• _TASK STATEMENT_
Go through the data line by line. Copy each one holding the string "color".

——————

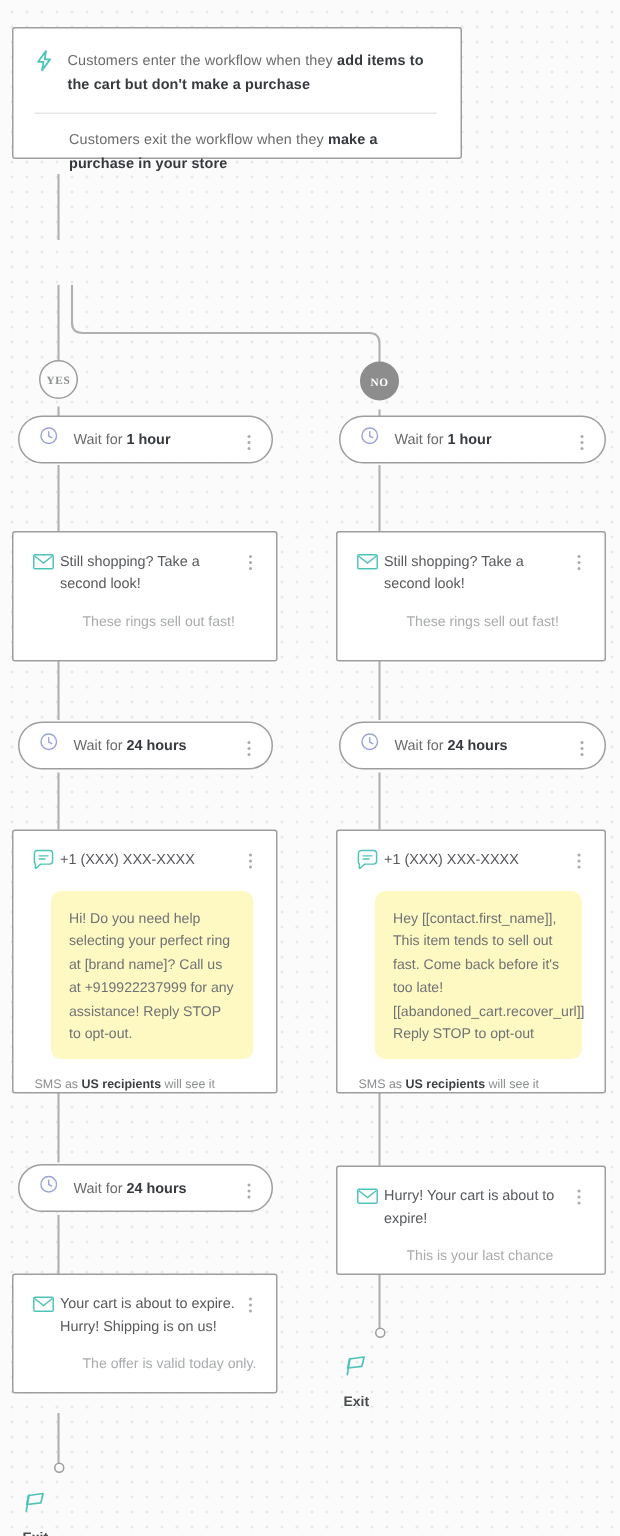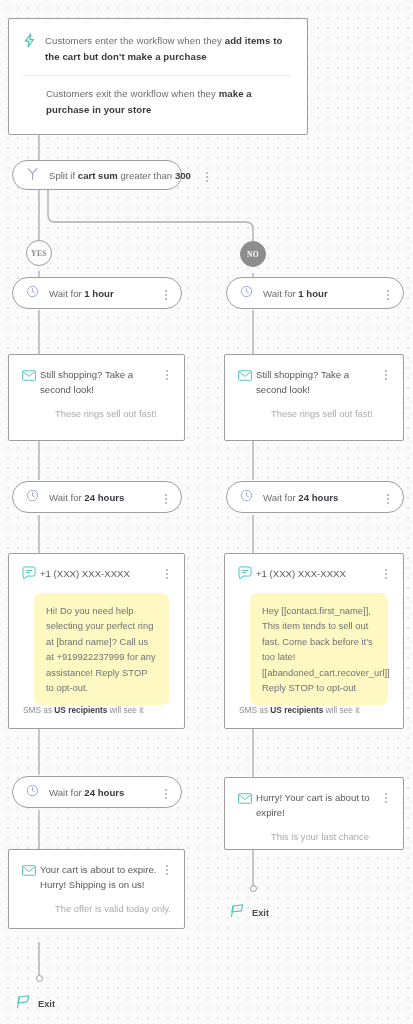--- a/index.html
+++ b/index.html
@@ -36,7 +36,7 @@
 
   
   .trigger {
-    left: 8px; top: 18px; width: 300px; height: 117px;
+    left: 8px; top: 18px; width: 300px; height: 88px;
     padding: 14px 16px 12px 14px;
   }
   .trig-row { display: flex; gap: 9px; align-items: flex-start; }

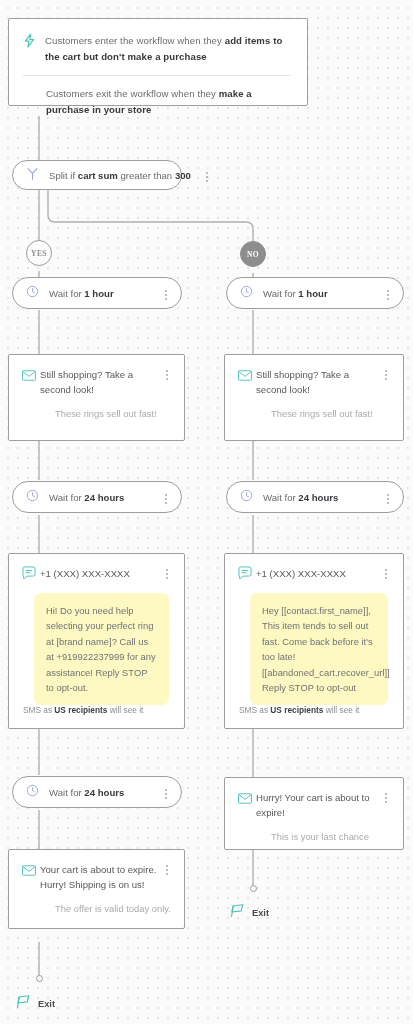--- a/index.html
+++ b/index.html
@@ -162,21 +162,6 @@
     </div>
   </div>
 
-  <div class="node pill" style="left:12px; top:160px; width:170px; height:30px;">
-    <div class="pill-inner">
-      <span class="icon">
-        <svg width="13" height="13" viewBox="0 0 13 13">
-          <path d="M6.5 12.2 V6.4 M6.5 6.4 L2.1 1.6 M6.5 6.4 L10.9 1.6" fill="none" stroke="#9aa2d8" stroke-width="1.1" stroke-linecap="round"></path>
-        </svg>
-      </span>
-      <span class="pill-label"><span>Split if </span><b>cart sum</b><span> greater than </span><b>300</b></span>
-      <span class="kebab">
-          <i></i>
-          <i></i>
-          <i></i>
-        </span>
-    </div>
-  </div>
 
   <div class="badge yes" style="left:26px; top:240px;">
     <span>YES</span>

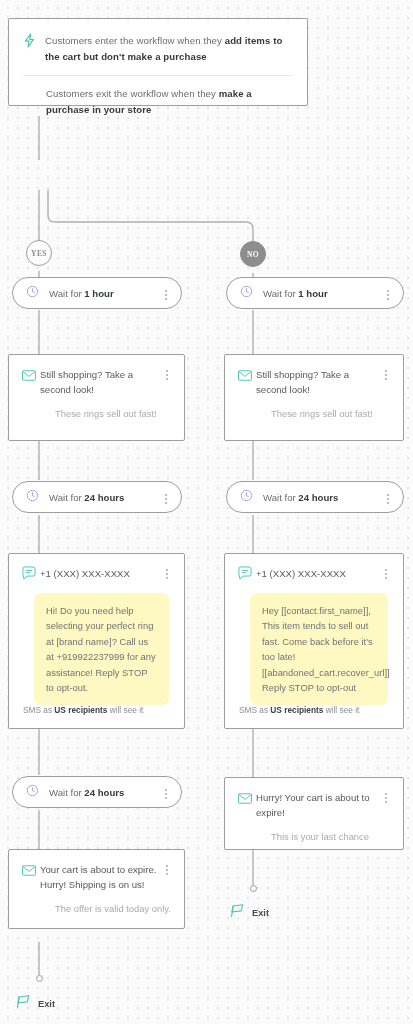--- a/index.html
+++ b/index.html
@@ -75,7 +75,7 @@
     font-size: 9.4px; line-height: 15.4px; color: #6f7275;
   }
   .sms-foot {
-    margin-left: 1px; 
+    margin-left: 1px; margin-top: 11px;
     font-size: 8.3px; color: #8c8e90;
   }
   .sms-foot b { color: #3c3f42; font-weight: 700; }

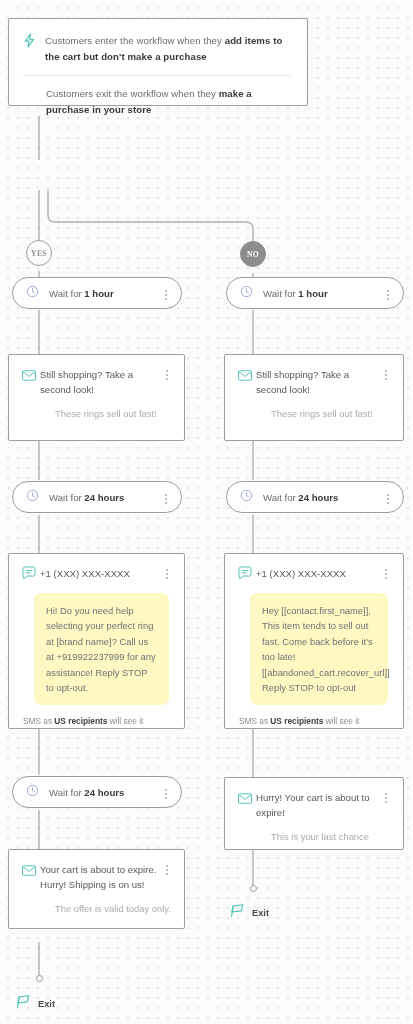--- a/index.html
+++ b/index.html
@@ -101,7 +101,7 @@
   
   .exit {
     position: absolute; z-index: 4;
-    display: flex; align-items: center; gap: 6px;
+    display: flex; align-items: center; gap: 6px; flex-direction: column;
   }
   .exit-label { font-size: 9.3px; font-weight: 700; color: #4a4d50; }
   .endpoint {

——————

• _RESPONSE BOX_
     font-size: 9.4px; line-height: 15.4px; color: #6f7275;
     font-size: 8.3px; color: #8c8e90;
   .sms-foot b { color: #3c3f42; font-weight: 700; }
   .exit-label { font-size: 9.3px; font-weight: 700; color: #4a4d50; }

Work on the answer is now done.